WHAT THIS TASK INVOLVES =
Could you retype all of the data below exactly as given?

MATERIAL FOR THE TASK =
--*--

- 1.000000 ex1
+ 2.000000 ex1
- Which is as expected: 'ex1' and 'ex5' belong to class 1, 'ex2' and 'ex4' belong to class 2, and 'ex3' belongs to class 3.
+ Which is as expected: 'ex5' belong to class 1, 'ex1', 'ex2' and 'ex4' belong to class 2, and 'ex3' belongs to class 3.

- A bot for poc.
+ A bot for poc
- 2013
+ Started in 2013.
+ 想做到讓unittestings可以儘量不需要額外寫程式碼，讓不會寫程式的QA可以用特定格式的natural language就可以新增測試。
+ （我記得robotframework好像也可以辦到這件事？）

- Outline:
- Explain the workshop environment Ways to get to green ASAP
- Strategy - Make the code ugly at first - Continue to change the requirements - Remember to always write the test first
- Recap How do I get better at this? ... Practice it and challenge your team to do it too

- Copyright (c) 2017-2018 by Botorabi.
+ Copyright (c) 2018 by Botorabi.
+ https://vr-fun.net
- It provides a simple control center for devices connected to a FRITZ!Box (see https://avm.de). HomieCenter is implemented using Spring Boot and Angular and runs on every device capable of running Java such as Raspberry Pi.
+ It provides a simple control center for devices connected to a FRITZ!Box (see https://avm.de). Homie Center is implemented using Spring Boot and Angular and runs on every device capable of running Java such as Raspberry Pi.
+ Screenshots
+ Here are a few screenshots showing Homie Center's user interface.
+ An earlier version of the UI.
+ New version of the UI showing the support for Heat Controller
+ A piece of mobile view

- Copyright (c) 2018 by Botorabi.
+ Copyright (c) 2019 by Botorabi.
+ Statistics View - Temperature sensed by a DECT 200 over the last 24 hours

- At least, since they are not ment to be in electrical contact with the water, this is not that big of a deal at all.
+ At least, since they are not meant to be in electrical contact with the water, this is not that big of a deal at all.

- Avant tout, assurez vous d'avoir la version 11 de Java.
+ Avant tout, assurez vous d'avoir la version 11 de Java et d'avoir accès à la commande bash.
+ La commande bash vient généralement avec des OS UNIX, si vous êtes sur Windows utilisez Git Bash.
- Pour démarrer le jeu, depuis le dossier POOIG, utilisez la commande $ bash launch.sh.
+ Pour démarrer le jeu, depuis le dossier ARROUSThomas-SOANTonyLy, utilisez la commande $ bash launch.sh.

--*--

REPLY =
- 1.000000 ex1
+ 2.000000 ex1
- Which is as expected: 'ex1' and 'ex5' belong to class 1, 'ex2' and 'ex4' belong to class 2, and 'ex3' belongs to class 3.
+ Which is as expected: 'ex5' belong to class 1, 'ex1', 'ex2' and 'ex4' belong to class 2, and 'ex3' belongs to class 3.

- A bot for poc.
+ A bot for poc
- 2013
+ Started in 2013.
+ 想做到讓unittestings可以儘量不需要額外寫程式碼，讓不會寫程式的QA可以用特定格式的natural language就可以新增測試。
+ （我記得robotframework好像也可以辦到這件事？）

- Outline:
- Explain the workshop environment Ways to get to green ASAP
- Strategy - Make the code ugly at first - Continue to change the requirements - Remember to always write the test first
- Recap How do I get better at this? ... Practice it and challenge your team to do it too

- Copyright (c) 2017-2018 by Botorabi.
+ Copyright (c) 2018 by Botorabi.
+ https://vr-fun.net
- It provides a simple control center for devices connected to a FRITZ!Box (see https://avm.de). HomieCenter is implemented using Spring Boot and Angular and runs on every device capable of running Java such as Raspberry Pi.
+ It provides a simple control center for devices connected to a FRITZ!Box (see https://avm.de). Homie Center is implemented using Spring Boot and Angular and runs on every device capable of running Java such as Raspberry Pi.
+ Screenshots
+ Here are a few screenshots showing Homie Center's user interface.
+ An earlier version of the UI.
+ New version of the UI showing the support for Heat Controller
+ A piece of mobile view

- Copyright (c) 2018 by Botorabi.
+ Copyright (c) 2019 by Botorabi.
+ Statistics View - Temperature sensed by a DECT 200 over the last 24 hours

- At least, since they are not ment to be in electrical contact with the water, this is not that big of a deal at all.
+ At least, since they are not meant to be in electrical contact with the water, this is not that big of a deal at all.

- Avant tout, assurez vous d'avoir la version 11 de Java.
+ Avant tout, assurez vous d'avoir la version 11 de Java et d'avoir accès à la commande bash.
+ La commande bash vient généralement avec des OS UNIX, si vous êtes sur Windows utilisez Git Bash.
- Pour démarrer le jeu, depuis le dossier POOIG, utilisez la commande $ bash launch.sh.
+ Pour démarrer le jeu, depuis le dossier ARROUSThomas-SOANTonyLy, utilisez la commande $ bash launch.sh.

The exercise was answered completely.